Да и «Тихий Дон» с «Хождением по мукам», нужны они мировой литературе? Последний вопрос, чтобы подвести черту под этим рассуждением. Впрочем, «Хождение по мукам» я в библиотеке нашел. Называлось оно «Сестры», до момента побега Телегина из плена совпадало с оригиналом почти дословно, а потом сюжет поворачивался кардинально.
Ни в какую Красную Армию Иван Ильич не вступал, равно как и Вадим Петрович в Белую, Даша уезжала искать Телегина в Берлин, Рощин участвовал в антибольшевистском перевороте, Катя была все время рядом с ним, а потом они все встретились и уехали в Ниццу, где еще до войны адвокат Смоковников купил жене домик, чтобы отдохнуть от потрясений.
Но стилистически эта книга была написана гораздо лучше прежней, поскольку «красный граф» обошелся без идеологии и ограничился рамками семейного романа в эпоху крутых перемен.
Пока Ирина изучала документы XXI века, я продолжал зарываться в дебри и хитросплетения событий начала прошлого.
Я попросил Шульгина, и он из Фримантла, последнего цивилизованного города вплоть до Суэца, перебросил мне авиапочтой несколько книг из библиотеки «Призрака».
Теперь я мог квалифицированно сравнивать буквально дни и часы пресловутого 1903 года.
И вот оно, открытие! Момент Истины.
Не Шампольон я, конечно, расшифровавший Розеттский камень, и не Шлиман, нашедший Трою, но все же, все же…
Запись в дневнике здешнего Николая Второго от февраля 1903 года:
«Сегодня возвратились из Саровской пустыни. Настоятель монастыря отец Алимпий дал мне прочесть завещание Святого Серафима и его Послание будущим Самодержцам Российским. Сначала я очень расстроился и даже плакал. Какая мудрость, какая глубина и как страшна предсказанная мне судьба. Не утешило даже грядущее причисление меня к сонму Святых, в земле Российской просиявших.
Потом я перечитал Послание еще два раза и понял, что нужно делать. Не обо мне, недостойном, речь, а о судьбах возлюбленной России.
Милая Аликс со мной согласилась. Господи, дай мне силы!»
Вот она, точка поворота. В моем издании царских дневников ничего подобного не было. Вернее, было, только без двух последних абзацев, а именно они меняли не только смысл записи, но и грядущую историю.
Наш царь, узнав о своем будущем, отчаялся, опустил руки и бросил руль, предоставив России нестись на рифы грядущего.
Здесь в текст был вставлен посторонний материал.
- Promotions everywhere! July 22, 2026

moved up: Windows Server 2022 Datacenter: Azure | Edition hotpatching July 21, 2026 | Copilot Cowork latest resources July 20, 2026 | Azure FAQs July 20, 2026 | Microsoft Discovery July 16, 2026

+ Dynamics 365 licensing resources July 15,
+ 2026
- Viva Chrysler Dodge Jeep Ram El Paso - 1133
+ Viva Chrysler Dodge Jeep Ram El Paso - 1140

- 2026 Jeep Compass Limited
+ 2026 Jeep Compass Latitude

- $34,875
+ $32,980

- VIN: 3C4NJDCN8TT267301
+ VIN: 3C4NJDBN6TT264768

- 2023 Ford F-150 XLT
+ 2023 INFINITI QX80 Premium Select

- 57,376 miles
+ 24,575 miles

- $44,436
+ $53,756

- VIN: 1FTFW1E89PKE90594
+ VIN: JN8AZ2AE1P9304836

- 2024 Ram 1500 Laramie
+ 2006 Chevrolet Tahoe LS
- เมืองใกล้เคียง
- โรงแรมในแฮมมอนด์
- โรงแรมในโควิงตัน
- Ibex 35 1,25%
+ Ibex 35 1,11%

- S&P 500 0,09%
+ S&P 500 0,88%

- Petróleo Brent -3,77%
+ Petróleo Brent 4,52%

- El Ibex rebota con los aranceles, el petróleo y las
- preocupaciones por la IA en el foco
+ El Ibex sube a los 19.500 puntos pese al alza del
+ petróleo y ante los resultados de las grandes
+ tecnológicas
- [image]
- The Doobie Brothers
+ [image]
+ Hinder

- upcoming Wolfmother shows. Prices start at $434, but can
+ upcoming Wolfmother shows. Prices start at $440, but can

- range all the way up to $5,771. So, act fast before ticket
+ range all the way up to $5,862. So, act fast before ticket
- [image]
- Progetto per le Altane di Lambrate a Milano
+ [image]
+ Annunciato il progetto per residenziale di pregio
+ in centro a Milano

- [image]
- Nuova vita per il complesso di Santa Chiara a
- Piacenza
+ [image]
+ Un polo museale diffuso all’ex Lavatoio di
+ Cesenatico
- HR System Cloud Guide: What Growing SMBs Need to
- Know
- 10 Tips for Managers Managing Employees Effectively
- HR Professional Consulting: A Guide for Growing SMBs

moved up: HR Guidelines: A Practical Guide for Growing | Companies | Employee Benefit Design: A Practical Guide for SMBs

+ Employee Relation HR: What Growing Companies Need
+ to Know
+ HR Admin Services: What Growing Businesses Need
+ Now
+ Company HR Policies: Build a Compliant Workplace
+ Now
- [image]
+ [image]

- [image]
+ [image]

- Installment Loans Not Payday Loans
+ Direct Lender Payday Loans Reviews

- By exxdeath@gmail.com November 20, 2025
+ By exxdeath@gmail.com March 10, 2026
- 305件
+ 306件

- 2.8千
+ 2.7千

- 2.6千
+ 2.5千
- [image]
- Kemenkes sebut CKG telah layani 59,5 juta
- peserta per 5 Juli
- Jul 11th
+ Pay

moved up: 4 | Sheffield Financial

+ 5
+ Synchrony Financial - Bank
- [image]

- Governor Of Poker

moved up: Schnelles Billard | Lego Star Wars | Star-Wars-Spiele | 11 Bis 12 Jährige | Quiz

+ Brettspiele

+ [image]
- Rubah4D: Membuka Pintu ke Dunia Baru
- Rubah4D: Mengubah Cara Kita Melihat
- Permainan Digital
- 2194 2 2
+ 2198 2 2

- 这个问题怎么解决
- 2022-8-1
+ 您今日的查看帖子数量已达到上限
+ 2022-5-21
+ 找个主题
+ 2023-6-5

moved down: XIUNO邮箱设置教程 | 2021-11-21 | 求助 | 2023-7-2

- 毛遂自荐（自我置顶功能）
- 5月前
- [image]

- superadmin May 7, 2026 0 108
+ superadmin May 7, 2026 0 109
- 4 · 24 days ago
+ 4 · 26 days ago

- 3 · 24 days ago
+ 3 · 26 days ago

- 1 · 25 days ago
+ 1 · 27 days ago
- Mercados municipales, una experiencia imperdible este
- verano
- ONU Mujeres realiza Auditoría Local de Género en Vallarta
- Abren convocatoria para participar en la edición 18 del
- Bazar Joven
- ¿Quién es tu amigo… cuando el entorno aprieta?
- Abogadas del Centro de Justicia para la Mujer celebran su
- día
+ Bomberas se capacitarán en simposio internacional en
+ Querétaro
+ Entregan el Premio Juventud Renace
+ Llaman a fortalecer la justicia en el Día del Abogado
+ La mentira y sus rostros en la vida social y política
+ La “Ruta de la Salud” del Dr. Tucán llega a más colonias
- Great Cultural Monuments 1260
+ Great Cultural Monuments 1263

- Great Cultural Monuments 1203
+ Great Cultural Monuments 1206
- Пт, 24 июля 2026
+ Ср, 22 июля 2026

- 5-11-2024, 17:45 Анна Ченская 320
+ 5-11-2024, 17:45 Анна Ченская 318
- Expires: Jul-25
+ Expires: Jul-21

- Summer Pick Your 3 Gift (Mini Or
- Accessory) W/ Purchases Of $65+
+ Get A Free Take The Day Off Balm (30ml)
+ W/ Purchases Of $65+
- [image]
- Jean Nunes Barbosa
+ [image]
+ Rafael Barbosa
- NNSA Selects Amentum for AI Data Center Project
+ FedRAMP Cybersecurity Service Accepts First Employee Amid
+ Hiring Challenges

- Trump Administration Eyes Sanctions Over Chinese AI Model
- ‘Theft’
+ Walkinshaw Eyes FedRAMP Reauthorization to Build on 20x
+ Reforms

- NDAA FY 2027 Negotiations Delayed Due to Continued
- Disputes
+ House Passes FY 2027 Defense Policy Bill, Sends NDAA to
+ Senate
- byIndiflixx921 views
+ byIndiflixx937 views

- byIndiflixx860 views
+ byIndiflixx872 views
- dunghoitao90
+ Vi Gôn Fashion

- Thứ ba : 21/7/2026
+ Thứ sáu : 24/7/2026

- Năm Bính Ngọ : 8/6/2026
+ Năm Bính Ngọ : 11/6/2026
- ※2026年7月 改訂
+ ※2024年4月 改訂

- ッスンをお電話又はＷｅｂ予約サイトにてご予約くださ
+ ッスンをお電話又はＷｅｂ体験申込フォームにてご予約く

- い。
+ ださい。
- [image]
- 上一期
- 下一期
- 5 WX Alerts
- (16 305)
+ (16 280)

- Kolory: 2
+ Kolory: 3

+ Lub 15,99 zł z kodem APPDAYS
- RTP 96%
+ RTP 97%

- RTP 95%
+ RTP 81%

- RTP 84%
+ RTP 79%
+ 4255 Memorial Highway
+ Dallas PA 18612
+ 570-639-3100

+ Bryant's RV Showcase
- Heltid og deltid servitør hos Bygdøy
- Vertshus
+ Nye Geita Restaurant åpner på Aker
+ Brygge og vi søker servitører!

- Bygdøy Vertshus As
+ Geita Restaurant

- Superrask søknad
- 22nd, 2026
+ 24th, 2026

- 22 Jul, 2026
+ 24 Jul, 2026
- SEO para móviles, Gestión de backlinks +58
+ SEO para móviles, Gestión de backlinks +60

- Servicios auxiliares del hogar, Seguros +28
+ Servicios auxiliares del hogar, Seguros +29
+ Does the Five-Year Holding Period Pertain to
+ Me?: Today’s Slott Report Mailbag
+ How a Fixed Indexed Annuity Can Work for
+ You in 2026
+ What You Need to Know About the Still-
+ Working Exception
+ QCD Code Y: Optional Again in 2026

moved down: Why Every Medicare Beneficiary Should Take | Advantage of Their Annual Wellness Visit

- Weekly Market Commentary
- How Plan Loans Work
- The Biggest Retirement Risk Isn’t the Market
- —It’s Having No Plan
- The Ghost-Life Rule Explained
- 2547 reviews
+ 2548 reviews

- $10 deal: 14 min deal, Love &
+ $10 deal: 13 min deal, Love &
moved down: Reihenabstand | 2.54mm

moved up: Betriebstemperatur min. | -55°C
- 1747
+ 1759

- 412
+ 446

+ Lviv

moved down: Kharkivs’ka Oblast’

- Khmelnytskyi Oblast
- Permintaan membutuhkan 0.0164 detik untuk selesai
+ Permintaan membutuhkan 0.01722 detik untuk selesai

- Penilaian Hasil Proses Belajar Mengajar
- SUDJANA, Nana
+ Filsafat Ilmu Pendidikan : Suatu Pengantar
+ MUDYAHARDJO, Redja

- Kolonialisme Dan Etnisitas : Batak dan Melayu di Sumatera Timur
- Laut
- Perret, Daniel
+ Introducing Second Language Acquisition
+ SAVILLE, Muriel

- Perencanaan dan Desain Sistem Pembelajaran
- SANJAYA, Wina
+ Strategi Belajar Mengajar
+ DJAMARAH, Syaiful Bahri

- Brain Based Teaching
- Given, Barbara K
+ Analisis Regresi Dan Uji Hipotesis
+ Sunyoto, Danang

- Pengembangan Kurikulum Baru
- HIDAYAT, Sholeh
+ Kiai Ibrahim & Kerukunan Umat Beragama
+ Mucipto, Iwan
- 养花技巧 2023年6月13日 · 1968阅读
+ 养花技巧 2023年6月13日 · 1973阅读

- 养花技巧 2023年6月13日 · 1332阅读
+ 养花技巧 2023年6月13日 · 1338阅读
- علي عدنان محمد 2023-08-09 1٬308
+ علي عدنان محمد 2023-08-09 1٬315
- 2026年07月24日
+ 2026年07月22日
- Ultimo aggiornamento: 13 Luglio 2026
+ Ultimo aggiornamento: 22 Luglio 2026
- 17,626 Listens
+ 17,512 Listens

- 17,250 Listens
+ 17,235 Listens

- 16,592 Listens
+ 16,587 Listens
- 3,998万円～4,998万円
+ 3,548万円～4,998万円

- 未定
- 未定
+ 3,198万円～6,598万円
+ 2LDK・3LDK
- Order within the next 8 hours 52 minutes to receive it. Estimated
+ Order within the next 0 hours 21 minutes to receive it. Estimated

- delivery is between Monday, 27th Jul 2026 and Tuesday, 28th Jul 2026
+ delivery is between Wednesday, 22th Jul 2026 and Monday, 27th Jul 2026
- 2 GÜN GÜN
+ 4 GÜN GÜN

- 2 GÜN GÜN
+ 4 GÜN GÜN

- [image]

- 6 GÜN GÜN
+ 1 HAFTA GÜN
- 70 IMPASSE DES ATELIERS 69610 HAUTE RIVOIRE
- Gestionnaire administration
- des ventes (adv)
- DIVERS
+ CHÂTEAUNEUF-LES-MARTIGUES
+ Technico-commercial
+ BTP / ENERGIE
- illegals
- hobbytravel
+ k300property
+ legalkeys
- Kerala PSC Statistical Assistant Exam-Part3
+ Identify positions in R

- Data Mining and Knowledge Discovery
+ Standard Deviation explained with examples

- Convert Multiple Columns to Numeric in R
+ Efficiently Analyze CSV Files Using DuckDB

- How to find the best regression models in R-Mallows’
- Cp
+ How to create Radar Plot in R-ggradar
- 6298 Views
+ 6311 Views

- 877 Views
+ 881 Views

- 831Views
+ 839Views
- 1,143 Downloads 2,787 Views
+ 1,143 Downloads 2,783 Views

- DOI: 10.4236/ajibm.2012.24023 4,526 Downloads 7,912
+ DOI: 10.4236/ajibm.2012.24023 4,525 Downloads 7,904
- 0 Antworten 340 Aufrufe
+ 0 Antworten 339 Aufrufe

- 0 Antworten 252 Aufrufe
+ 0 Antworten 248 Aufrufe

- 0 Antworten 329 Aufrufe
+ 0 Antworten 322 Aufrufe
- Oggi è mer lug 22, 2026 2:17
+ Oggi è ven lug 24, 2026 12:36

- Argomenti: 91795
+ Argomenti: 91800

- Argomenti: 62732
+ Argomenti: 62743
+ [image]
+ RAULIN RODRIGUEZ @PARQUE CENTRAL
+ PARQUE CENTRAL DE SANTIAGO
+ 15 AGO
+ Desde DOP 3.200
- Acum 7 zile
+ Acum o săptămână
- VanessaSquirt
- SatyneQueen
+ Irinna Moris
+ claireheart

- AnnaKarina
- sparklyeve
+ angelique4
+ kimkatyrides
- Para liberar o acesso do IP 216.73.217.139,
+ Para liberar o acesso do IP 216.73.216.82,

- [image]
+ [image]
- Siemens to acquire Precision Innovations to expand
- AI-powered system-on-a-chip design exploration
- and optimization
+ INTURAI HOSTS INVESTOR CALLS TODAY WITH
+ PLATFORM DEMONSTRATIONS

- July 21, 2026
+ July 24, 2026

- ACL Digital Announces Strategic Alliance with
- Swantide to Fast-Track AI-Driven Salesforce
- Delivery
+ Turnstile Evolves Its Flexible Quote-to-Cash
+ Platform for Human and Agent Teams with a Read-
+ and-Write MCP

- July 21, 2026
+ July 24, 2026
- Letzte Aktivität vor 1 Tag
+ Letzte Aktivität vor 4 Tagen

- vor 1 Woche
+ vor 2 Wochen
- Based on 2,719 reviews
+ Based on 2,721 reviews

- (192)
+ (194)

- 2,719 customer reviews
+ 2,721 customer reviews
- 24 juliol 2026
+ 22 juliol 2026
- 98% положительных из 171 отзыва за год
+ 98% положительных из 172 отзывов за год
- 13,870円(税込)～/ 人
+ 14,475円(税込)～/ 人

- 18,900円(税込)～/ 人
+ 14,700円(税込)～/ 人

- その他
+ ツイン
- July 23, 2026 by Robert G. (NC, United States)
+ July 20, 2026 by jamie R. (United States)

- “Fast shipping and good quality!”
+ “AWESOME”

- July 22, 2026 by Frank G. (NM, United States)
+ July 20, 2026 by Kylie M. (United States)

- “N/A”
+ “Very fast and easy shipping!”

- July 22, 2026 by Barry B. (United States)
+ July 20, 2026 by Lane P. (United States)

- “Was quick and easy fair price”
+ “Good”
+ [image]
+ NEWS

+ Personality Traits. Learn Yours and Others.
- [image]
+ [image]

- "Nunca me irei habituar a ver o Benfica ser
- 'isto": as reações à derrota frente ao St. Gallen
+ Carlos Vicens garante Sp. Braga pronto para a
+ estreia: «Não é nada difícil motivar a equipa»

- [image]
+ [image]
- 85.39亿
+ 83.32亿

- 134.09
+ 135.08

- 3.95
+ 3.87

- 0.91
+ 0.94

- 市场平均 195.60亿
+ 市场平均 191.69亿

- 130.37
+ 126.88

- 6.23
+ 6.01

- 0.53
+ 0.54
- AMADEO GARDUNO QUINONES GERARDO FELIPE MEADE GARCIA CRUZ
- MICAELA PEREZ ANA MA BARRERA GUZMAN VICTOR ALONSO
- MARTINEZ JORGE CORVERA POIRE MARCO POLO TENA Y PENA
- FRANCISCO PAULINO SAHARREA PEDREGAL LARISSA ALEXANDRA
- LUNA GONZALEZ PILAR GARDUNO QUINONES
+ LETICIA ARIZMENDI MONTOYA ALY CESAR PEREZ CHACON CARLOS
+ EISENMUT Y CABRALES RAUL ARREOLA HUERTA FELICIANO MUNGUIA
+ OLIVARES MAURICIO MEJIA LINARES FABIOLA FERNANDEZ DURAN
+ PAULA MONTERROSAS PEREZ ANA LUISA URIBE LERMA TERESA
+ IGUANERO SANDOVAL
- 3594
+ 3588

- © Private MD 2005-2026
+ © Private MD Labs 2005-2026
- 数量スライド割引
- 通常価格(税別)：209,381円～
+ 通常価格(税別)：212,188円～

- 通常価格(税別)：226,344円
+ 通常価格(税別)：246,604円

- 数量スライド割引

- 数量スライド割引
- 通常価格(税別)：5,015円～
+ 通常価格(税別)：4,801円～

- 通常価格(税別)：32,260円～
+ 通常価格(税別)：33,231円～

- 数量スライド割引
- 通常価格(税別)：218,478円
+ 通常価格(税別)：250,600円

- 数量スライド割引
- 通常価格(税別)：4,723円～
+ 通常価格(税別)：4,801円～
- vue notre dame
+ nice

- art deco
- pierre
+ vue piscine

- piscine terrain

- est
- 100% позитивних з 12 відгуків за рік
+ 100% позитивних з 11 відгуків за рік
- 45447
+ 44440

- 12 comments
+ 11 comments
Хотя, говорят, был неплохим яхтсменом.
Наверное, в расстройстве не нашел в себе сил и желания перечитать Послание. А этот — нашел. И решил сражаться с судьбой (Гамлет?). У него был пример отца, деда и прадеда, монархов решительных, порою смелых до безрассудства. Почему бы и ему не стать таким же, наступить на горло собственной песне, ежедневно и ежечасно давить в себе прекраснодушие и нерешительность?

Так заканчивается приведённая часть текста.